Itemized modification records
--

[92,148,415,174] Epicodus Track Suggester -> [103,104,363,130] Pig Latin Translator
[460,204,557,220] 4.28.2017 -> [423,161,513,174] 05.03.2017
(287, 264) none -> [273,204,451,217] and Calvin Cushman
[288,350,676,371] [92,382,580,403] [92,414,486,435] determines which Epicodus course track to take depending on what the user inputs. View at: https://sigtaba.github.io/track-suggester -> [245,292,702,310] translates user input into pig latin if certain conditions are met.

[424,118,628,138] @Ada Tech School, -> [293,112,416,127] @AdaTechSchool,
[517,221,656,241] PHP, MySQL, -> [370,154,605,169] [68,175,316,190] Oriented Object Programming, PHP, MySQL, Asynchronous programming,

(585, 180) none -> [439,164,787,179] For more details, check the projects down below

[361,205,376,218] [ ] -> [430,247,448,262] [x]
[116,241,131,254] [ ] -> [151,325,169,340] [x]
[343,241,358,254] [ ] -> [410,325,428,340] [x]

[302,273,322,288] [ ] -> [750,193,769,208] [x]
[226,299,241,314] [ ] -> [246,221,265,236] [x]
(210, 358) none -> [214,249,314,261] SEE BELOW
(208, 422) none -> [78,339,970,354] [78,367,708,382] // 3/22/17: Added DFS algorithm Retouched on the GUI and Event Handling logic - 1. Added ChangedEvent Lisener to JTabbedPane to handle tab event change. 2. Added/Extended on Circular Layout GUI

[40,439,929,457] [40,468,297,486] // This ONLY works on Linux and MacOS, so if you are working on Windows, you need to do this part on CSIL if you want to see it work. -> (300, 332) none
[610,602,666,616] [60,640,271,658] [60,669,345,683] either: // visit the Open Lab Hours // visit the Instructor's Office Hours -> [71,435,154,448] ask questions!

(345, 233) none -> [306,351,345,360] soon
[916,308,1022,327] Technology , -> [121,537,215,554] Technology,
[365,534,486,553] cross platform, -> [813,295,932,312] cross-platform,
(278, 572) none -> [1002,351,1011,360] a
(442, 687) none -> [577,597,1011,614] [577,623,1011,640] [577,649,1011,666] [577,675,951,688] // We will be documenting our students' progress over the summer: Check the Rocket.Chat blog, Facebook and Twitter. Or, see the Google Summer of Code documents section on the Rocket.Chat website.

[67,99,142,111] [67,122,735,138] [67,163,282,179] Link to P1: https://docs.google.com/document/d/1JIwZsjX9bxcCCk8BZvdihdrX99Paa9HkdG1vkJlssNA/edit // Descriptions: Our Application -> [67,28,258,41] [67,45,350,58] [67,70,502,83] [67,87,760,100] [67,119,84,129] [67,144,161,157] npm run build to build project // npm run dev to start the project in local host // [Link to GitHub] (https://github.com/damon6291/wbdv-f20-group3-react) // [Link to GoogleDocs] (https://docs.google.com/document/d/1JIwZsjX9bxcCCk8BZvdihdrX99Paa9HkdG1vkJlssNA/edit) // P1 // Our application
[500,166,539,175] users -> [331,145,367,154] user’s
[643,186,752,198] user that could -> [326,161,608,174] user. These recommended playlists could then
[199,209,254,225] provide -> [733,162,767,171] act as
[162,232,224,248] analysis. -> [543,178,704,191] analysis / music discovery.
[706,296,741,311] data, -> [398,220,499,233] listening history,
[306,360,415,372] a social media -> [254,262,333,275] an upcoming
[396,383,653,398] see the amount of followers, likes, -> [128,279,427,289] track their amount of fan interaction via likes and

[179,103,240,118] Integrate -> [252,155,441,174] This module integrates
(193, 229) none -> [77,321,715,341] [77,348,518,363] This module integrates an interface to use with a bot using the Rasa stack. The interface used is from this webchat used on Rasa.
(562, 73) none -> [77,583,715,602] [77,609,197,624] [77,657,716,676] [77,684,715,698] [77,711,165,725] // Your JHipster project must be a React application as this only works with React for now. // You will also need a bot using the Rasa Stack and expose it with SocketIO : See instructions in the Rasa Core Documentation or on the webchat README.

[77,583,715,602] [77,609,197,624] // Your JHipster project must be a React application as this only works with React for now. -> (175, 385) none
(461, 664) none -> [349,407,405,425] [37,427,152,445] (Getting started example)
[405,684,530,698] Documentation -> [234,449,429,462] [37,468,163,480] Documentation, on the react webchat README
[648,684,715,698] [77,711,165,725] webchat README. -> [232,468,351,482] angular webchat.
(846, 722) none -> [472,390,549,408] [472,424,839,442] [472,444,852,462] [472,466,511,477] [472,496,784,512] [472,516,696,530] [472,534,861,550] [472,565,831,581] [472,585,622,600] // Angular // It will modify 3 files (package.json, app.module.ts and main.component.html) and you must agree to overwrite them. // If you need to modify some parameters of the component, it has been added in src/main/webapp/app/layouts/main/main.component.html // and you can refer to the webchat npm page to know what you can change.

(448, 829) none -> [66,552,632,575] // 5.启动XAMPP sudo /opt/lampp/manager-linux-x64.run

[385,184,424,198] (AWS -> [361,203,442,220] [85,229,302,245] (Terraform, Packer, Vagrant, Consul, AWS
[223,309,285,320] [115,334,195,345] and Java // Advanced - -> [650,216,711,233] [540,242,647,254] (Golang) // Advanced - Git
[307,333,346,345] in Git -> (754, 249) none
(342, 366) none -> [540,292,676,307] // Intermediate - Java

--

● Task prompt
Reproduce the entries exactly as they appear.

● Your solution
[92,148,415,174] Epicodus Track Suggester -> [103,104,363,130] Pig Latin Translator
[460,204,557,220] 4.28.2017 -> [423,161,513,174] 05.03.2017
(287, 264) none -> [273,204,451,217] and Calvin Cushman
[288,350,676,371] [92,382,580,403] [92,414,486,435] determines which Epicodus course track to take depending on what the user inputs. View at: https://sigtaba.github.io/track-suggester -> [245,292,702,310] translates user input into pig latin if certain conditions are met.

[424,118,628,138] @Ada Tech School, -> [293,112,416,127] @AdaTechSchool,
[517,221,656,241] PHP, MySQL, -> [370,154,605,169] [68,175,316,190] Oriented Object Programming, PHP, MySQL, Asynchronous programming,

(585, 180) none -> [439,164,787,179] For more details, check the projects down below

[361,205,376,218] [ ] -> [430,247,448,262] [x]
[116,241,131,254] [ ] -> [151,325,169,340] [x]
[343,241,358,254] [ ] -> [410,325,428,340] [x]

[302,273,322,288] [ ] -> [750,193,769,208] [x]
[226,299,241,314] [ ] -> [246,221,265,236] [x]
(210, 358) none -> [214,249,314,261] SEE BELOW
(208, 422) none -> [78,339,970,354] [78,367,708,382] // 3/22/17: Added DFS algorithm Retouched on the GUI and Event Handling logic - 1. Added ChangedEvent Lisener to JTabbedPane to handle tab event change. 2. Added/Extended on Circular Layout GUI

[40,439,929,457] [40,468,297,486] // This ONLY works on Linux and MacOS, so if you are working on Windows, you need to do this part on CSIL if you want to see it work. -> (300, 332) none
[610,602,666,616] [60,640,271,658] [60,669,345,683] either: // visit the Open Lab Hours // visit the Instructor's Office Hours -> [71,435,154,448] ask questions!

(345, 233) none -> [306,351,345,360] soon
[916,308,1022,327] Technology , -> [121,537,215,554] Technology,
[365,534,486,553] cross platform, -> [813,295,932,312] cross-platform,
(278, 572) none -> [1002,351,1011,360] a
(442, 687) none -> [577,597,1011,614] [577,623,1011,640] [577,649,1011,666] [577,675,951,688] // We will be documenting our students' progress over the summer: Check the Rocket.Chat blog, Facebook and Twitter. Or, see the Google Summer of Code documents section on the Rocket.Chat website.

[67,99,142,111] [67,122,735,138] [67,163,282,179] Link to P1: https://docs.google.com/document/d/1JIwZsjX9bxcCCk8BZvdihdrX99Paa9HkdG1vkJlssNA/edit // Descriptions: Our Application -> [67,28,258,41] [67,45,350,58] [67,70,502,83] [67,87,760,100] [67,119,84,129] [67,144,161,157] npm run build to build project // npm run dev to start the project in local host // [Link to GitHub] (https://github.com/damon6291/wbdv-f20-group3-react) // [Link to GoogleDocs] (https://docs.google.com/document/d/1JIwZsjX9bxcCCk8BZvdihdrX99Paa9HkdG1vkJlssNA/edit) // P1 // Our application
[500,166,539,175] users -> [331,145,367,154] user’s
[643,186,752,198] user that could -> [326,161,608,174] user. These recommended playlists could then
[199,209,254,225] provide -> [733,162,767,171] act as
[162,232,224,248] analysis. -> [543,178,704,191] analysis / music discovery.
[706,296,741,311] data, -> [398,220,499,233] listening history,
[306,360,415,372] a social media -> [254,262,333,275] an upcoming
[396,383,653,398] see the amount of followers, likes, -> [128,279,427,289] track their amount of fan interaction via likes and

[179,103,240,118] Integrate -> [252,155,441,174] This module integrates
(193, 229) none -> [77,321,715,341] [77,348,518,363] This module integrates an interface to use with a bot using the Rasa stack. The interface used is from this webchat used on Rasa.
(562, 73) none -> [77,583,715,602] [77,609,197,624] [77,657,716,676] [77,684,715,698] [77,711,165,725] // Your JHipster project must be a React application as this only works with React for now. // You will also need a bot using the Rasa Stack and expose it with SocketIO : See instructions in the Rasa Core Documentation or on the webchat README.

[77,583,715,602] [77,609,197,624] // Your JHipster project must be a React application as this only works with React for now. -> (175, 385) none
(461, 664) none -> [349,407,405,425] [37,427,152,445] (Getting started example)
[405,684,530,698] Documentation -> [234,449,429,462] [37,468,163,480] Documentation, on the react webchat README
[648,684,715,698] [77,711,165,725] webchat README. -> [232,468,351,482] angular webchat.
(846, 722) none -> [472,390,549,408] [472,424,839,442] [472,444,852,462] [472,466,511,477] [472,496,784,512] [472,516,696,530] [472,534,861,550] [472,565,831,581] [472,585,622,600] // Angular // It will modify 3 files (package.json, app.module.ts and main.component.html) and you must agree to overwrite them. // If you need to modify some parameters of the component, it has been added in src/main/webapp/app/layouts/main/main.component.html // and you can refer to the webchat npm page to know what you can change.

(448, 829) none -> [66,552,632,575] // 5.启动XAMPP sudo /opt/lampp/manager-linux-x64.run

[385,184,424,198] (AWS -> [361,203,442,220] [85,229,302,245] (Terraform, Packer, Vagrant, Consul, AWS
[223,309,285,320] [115,334,195,345] and Java // Advanced - -> [650,216,711,233] [540,242,647,254] (Golang) // Advanced - Git
[307,333,346,345] in Git -> (754, 249) none
(342, 366) none -> [540,292,676,307] // Intermediate - Java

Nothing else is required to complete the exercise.